Dal canto suo il leader della Lega, che è il vero campione degli sfasciacarrozze, l’originale, non vorrà lasciare certo solo al M5S il posizionamento antigovernativo. Comincerà a battere i pugni sul tavolo, a mettere il veto ai provvedimenti meno digeribili dal suo elettorato ed a porre aut aut al Capo del Governo a giorni alterni. Non potrà durare, alla fine anche la Lega mollerà il Governo, che a questo punto, perdendo altri 61 senatori, si ridurrà a 124; insufficienti, come si è visto, per una maggioranza.
Il Governo a questo punto cadrà, a meno che non maturi anche dentro la Lega, com’è già avvenuto nel M5S, una scissione con una parte dei suoi senatori che resterebbe in maggioranza. Ce ne vorrebbero una quarantina ed è inverosimile che un’eventuale spaccatura nella Lega possa essere di tale portata. Attenzione però, al Senato siedono anche 39 componenti del Gruppo misto, 13 di un gruppo che aggrega varia umanità (Uniti per la Costituzione – C.A.L. – Alternativa – P.C. – Ancora Italia – Progetto SMART – I.d.V.) e due senatori a vita non collocati in alcun gruppo. In tutto fanno 54 senatori, potrebbe non essere impossibile per Draghi – e per Mattarella – mettere insieme tra scissionisti della Lega e senatori vari i numeri necessari a reggere il governo. Avremmo dunque un governo sostenuto da una maggioranza composta da Forza Italia, ex-Leghisti, Centristi, Pd e Sinistre. Fragile certamente, ma forte di maggiore coesione rispetto all’attuale maggioranza.

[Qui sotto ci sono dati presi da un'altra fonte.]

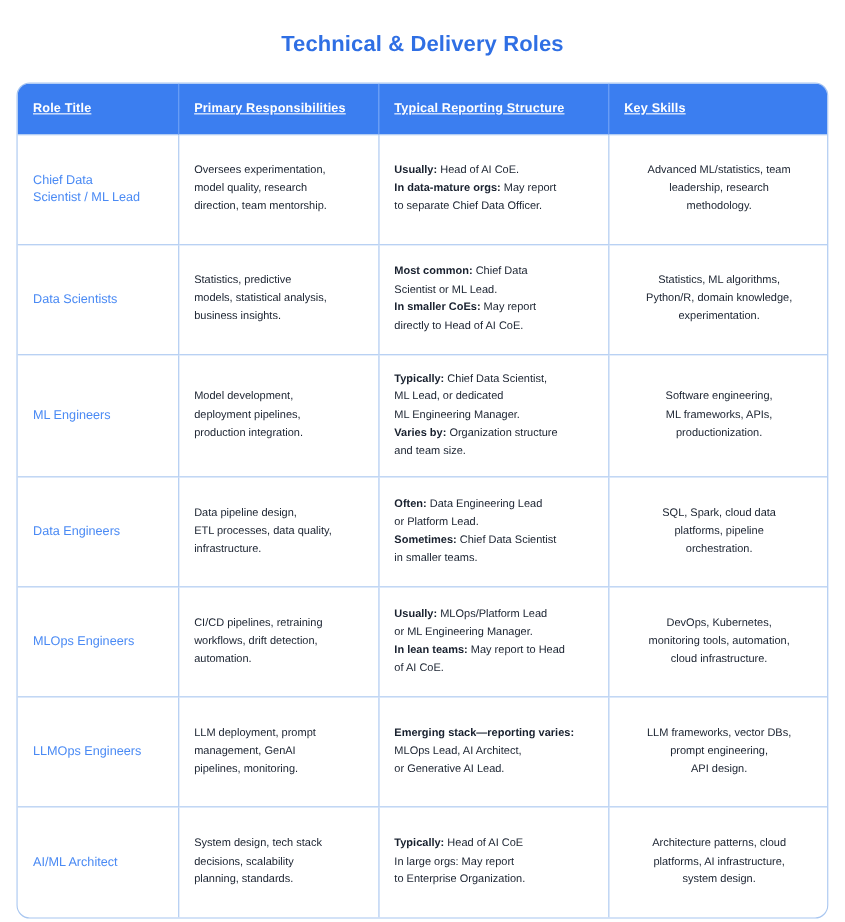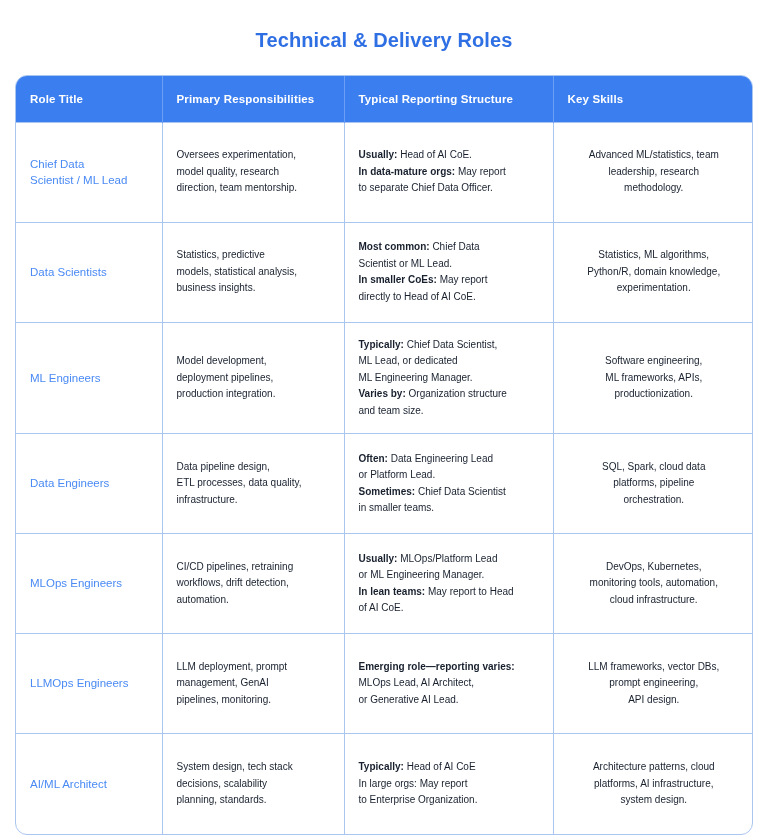--- a/index.html
+++ b/index.html
@@ -59,20 +59,21 @@
     color: #ffffff;
     font-size: 11.5px;
     font-weight: bold;
     text-align: left;
     padding: 14px 12px 14px 14px;
     border-right: 1px solid #6b9ef5;
     height: 46px;
     box-sizing: border-box;
     vertical-align: middle;
     letter-spacing: 0.15px;
+    text-decoration: underline;
   }
   thead th:last-child { border-right: none; }
 
   tbody td {
     border-top: 1px solid #a8c6f0;
     border-right: 1px solid #a8c6f0;
     vertical-align: middle;
     padding: 14px 12px 14px 14px;
     box-sizing: border-box;
     font-size: 10px;
@@ -224,21 +225,21 @@
           <tr>
             <td class="role-cell">
               <span class="cell-line">LLMOps Engineers</span>
             </td>
             <td>
               <span class="cell-line">LLM deployment, prompt</span>
               <span class="cell-line">management, GenAI</span>
               <span class="cell-line">pipelines, monitoring.</span>
             </td>
             <td>
-              <span class="cell-line"><b>Emerging role—reporting varies:</b></span>
+              <span class="cell-line"><b>Emerging stack—reporting varies:</b></span>
               <span class="cell-line">MLOps Lead, AI Architect,</span>
               <span class="cell-line">or Generative AI Lead.</span>
             </td>
             <td>
               <span class="cell-line">LLM frameworks, vector DBs,</span>
               <span class="cell-line">prompt engineering,</span>
               <span class="cell-line">API design.</span>
             </td>
           </tr>
           <tr>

È uno scenario decisamente improbabile, ripetiamolo, ma cosa succederebbe se arrivassimo a tanto? Che avremmo un’area di governo che di per sé romperebbe lo schema della seconda repubblica, Centrodestra Vs. Centrosinistra.
Com’è del tutto evidente un tale – improbabile – scenario cambierebbe radicalmente l’assetto politico del nostro Paese. Ora ciò non accadrà al 99%, non ce ne sono i tempi, ma la storia – ce lo insegnò Hegel – è astuta. Ed anche tenace, aggiungo io nel mio piccolo. Scava e scava sotto traccia, in superficie non si vede, ma alla fine spunta fuori. Magari spunterà nella prossima legislatura.